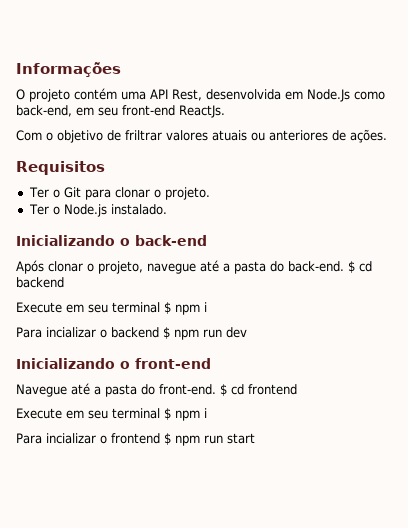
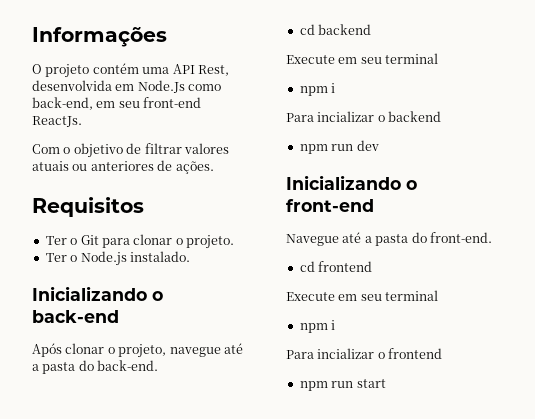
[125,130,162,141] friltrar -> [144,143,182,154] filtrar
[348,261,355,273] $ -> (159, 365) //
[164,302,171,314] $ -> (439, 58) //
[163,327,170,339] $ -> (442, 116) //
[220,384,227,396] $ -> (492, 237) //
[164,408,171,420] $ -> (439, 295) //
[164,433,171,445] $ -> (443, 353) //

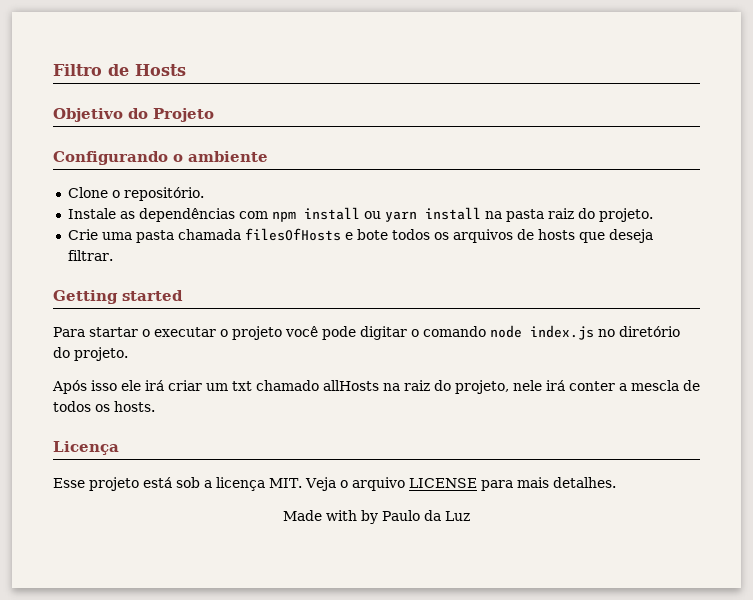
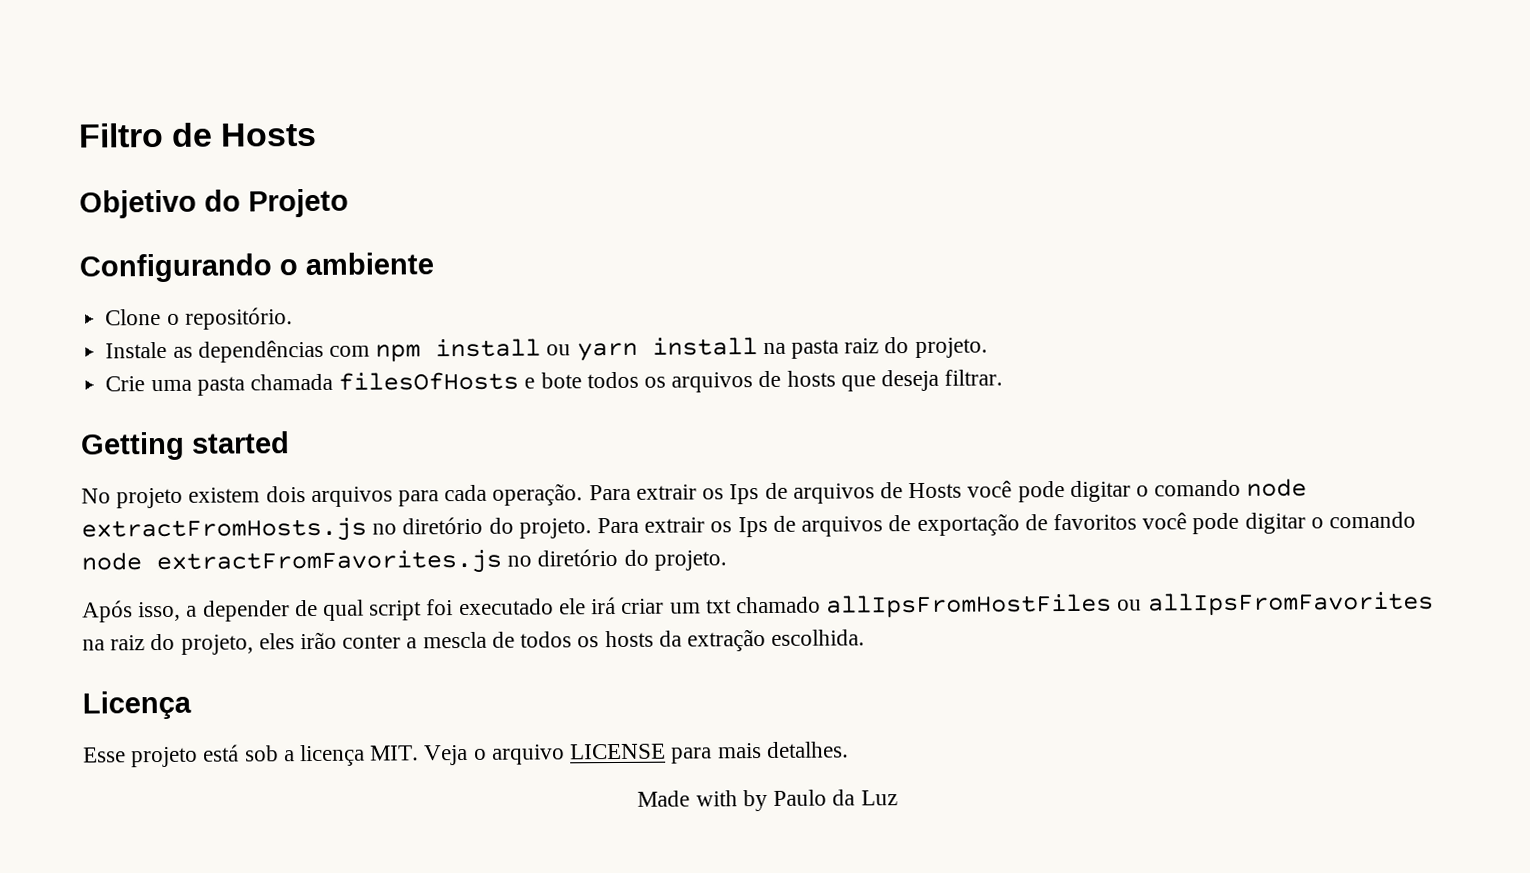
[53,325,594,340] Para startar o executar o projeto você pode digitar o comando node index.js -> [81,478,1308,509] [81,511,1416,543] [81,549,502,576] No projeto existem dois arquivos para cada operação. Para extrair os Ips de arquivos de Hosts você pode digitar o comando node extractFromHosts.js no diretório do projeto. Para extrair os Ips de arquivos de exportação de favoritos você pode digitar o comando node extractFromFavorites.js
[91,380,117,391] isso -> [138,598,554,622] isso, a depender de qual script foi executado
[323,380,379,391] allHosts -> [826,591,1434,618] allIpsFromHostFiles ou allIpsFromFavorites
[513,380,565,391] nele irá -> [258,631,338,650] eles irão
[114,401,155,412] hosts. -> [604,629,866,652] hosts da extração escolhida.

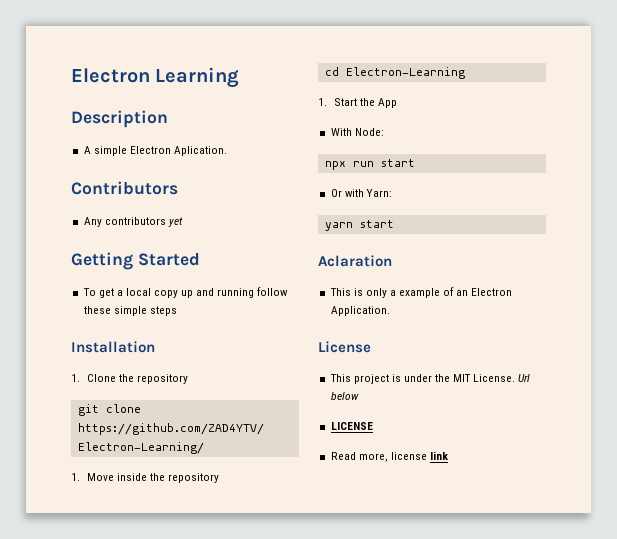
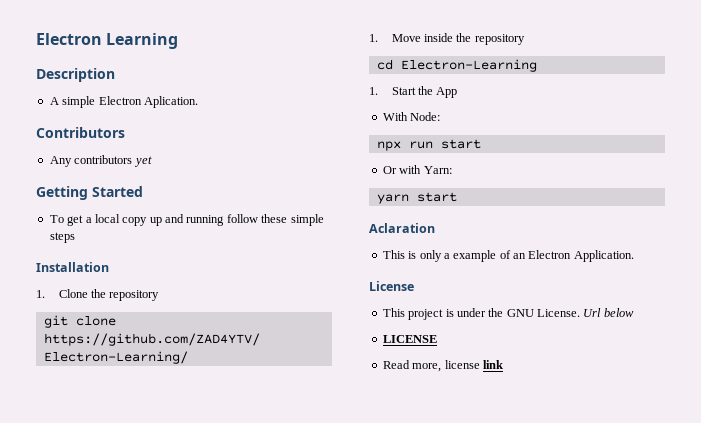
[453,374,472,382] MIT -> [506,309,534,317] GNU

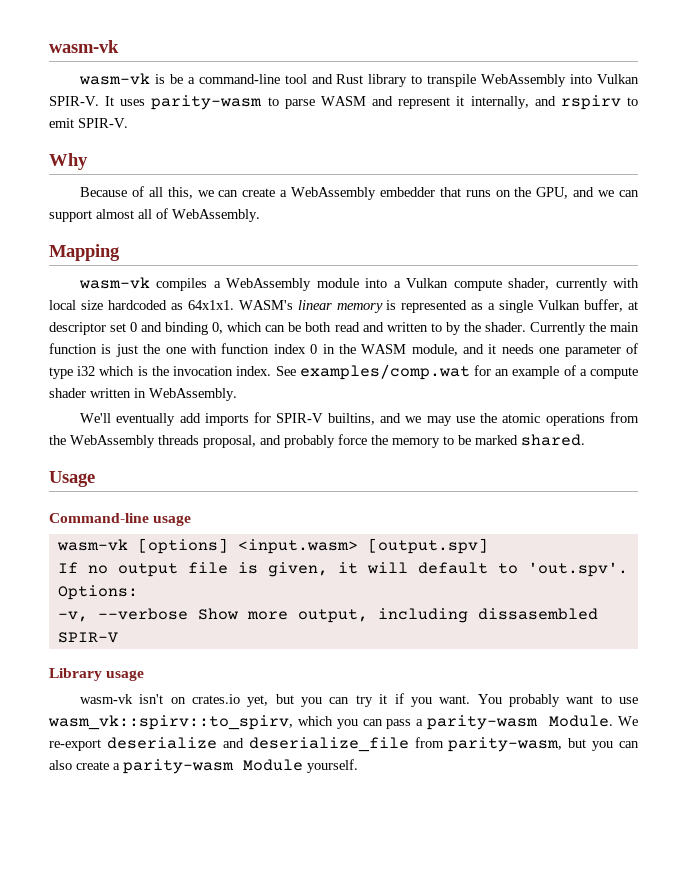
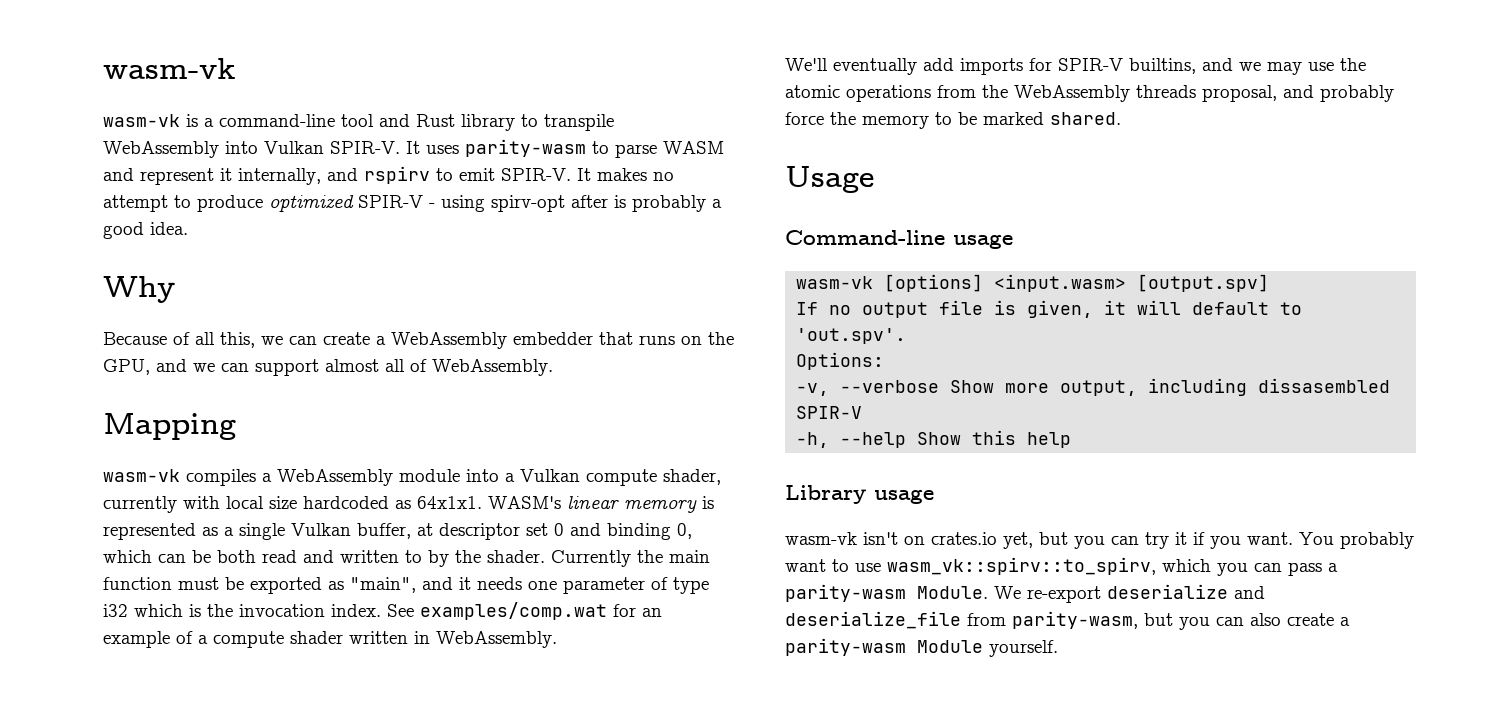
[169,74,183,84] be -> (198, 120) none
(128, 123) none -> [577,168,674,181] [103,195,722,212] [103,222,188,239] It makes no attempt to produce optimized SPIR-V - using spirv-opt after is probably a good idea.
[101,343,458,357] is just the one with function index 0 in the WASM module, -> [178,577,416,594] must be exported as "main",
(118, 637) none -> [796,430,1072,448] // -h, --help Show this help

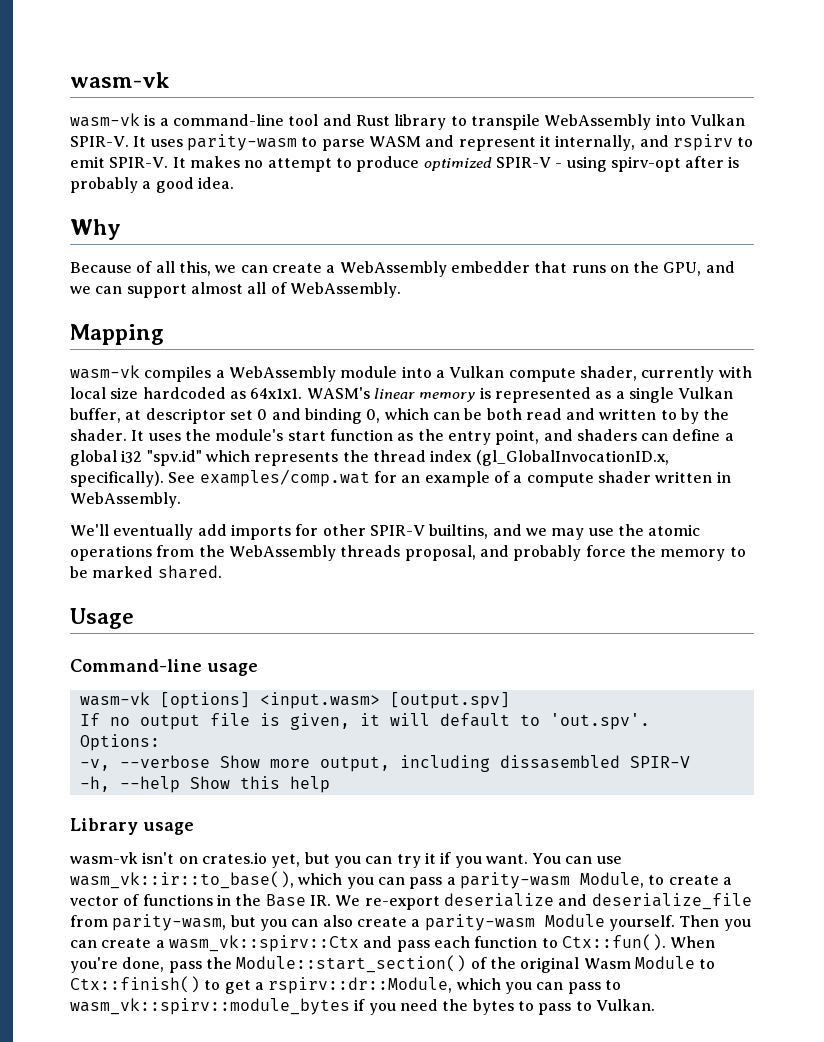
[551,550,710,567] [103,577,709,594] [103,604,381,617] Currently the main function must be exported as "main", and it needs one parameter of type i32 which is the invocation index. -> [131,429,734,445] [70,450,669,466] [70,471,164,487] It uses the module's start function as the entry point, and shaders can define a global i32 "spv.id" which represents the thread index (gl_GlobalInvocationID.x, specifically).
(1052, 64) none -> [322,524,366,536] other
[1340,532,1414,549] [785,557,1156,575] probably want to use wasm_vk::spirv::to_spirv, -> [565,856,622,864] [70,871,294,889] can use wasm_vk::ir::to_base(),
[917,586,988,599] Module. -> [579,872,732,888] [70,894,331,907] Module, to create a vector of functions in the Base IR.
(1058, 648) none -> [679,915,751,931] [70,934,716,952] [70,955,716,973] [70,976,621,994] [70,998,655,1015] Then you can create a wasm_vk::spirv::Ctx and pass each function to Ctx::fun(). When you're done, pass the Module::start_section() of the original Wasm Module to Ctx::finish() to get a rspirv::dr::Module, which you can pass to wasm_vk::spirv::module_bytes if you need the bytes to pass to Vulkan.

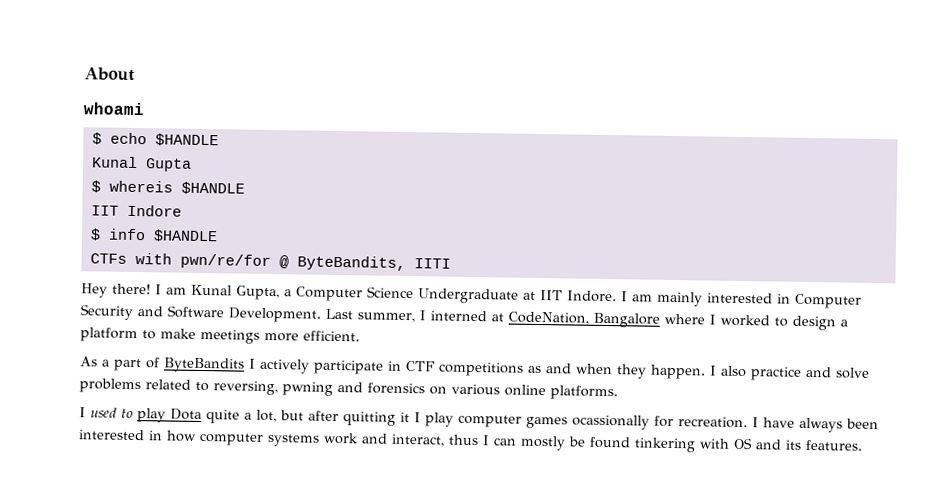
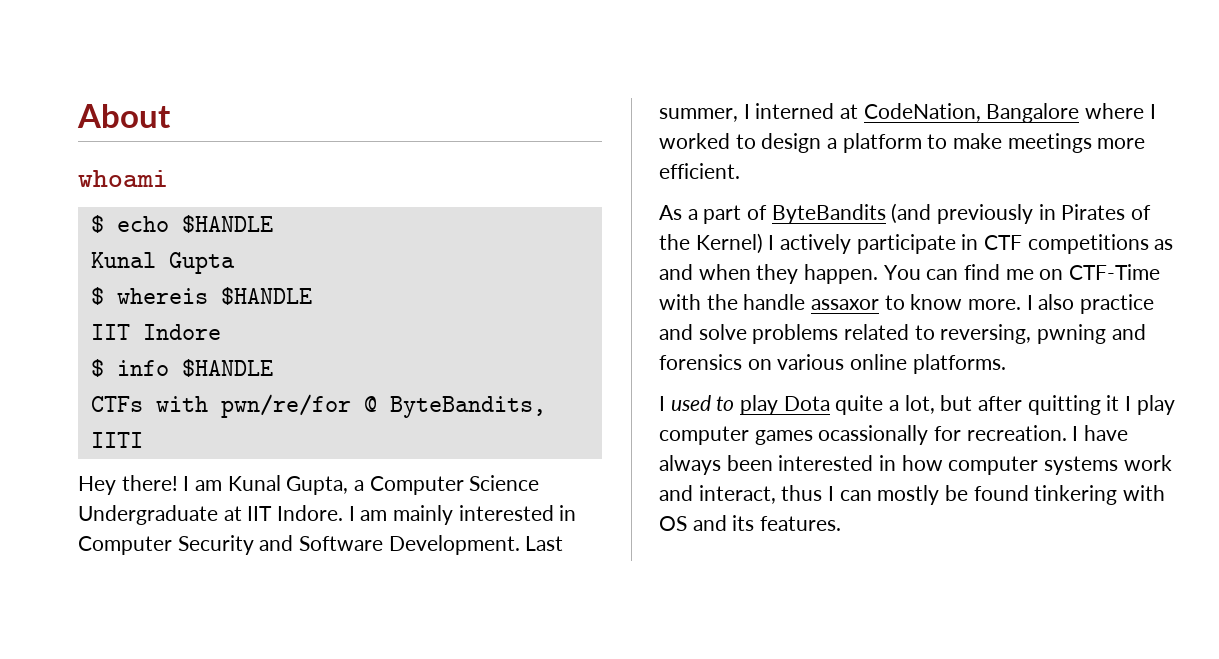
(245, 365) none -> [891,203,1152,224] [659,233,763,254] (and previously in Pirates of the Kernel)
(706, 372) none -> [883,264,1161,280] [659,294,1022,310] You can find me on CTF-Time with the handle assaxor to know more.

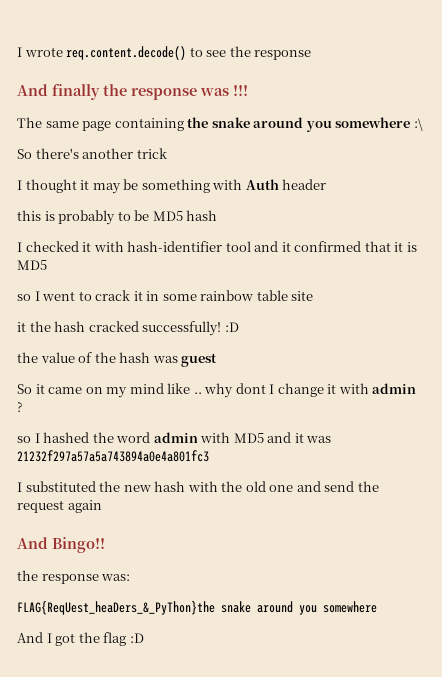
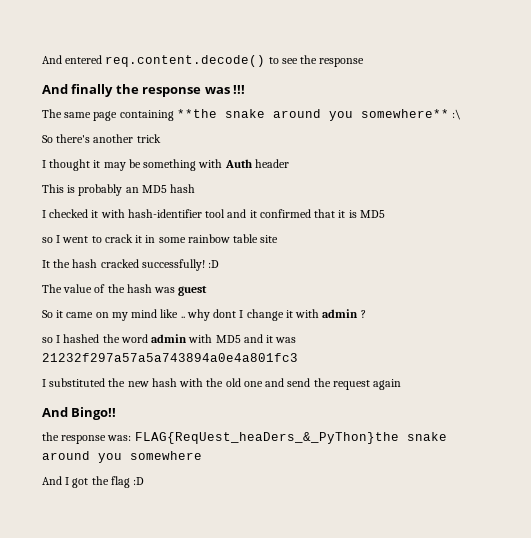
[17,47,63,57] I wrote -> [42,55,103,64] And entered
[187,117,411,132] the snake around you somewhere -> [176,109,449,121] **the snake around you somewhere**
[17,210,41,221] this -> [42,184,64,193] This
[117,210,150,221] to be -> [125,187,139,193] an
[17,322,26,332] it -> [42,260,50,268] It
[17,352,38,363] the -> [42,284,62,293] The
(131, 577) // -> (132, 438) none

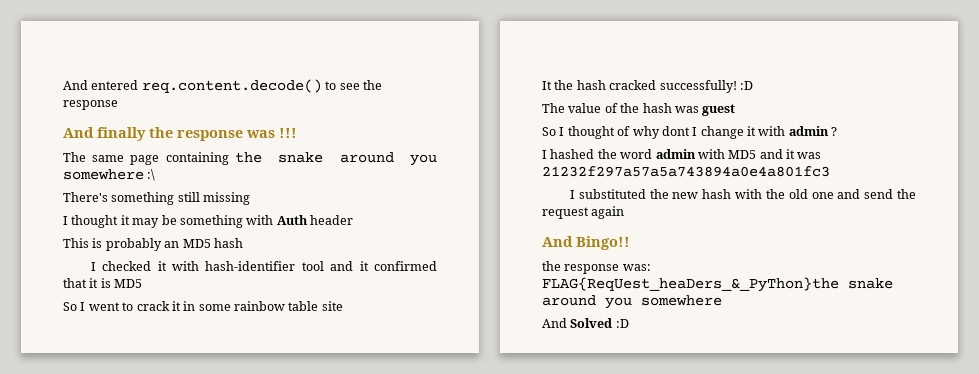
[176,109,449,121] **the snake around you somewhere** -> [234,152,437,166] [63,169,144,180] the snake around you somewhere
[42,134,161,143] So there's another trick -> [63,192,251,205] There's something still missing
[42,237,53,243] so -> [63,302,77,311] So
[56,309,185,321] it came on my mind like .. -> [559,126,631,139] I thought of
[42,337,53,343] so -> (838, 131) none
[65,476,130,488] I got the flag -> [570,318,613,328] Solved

────────────────────

(Task prompt)
Line for line, output the entries above from the line with "[117,210,150,221] to be" to the line with "[56,309,185,321] it came", both included, and nothing more. Skip pictures.

(Response to this exercise)
[117,210,150,221] to be -> [125,187,139,193] an
[17,322,26,332] it -> [42,260,50,268] It
[17,352,38,363] the -> [42,284,62,293] The
(131, 577) // -> (132, 438) none

[176,109,449,121] **the snake around you somewhere** -> [234,152,437,166] [63,169,144,180] the snake around you somewhere
[42,134,161,143] So there's another trick -> [63,192,251,205] There's something still missing
[42,237,53,243] so -> [63,302,77,311] So
[56,309,185,321] it came on my mind like .. -> [559,126,631,139] I thought of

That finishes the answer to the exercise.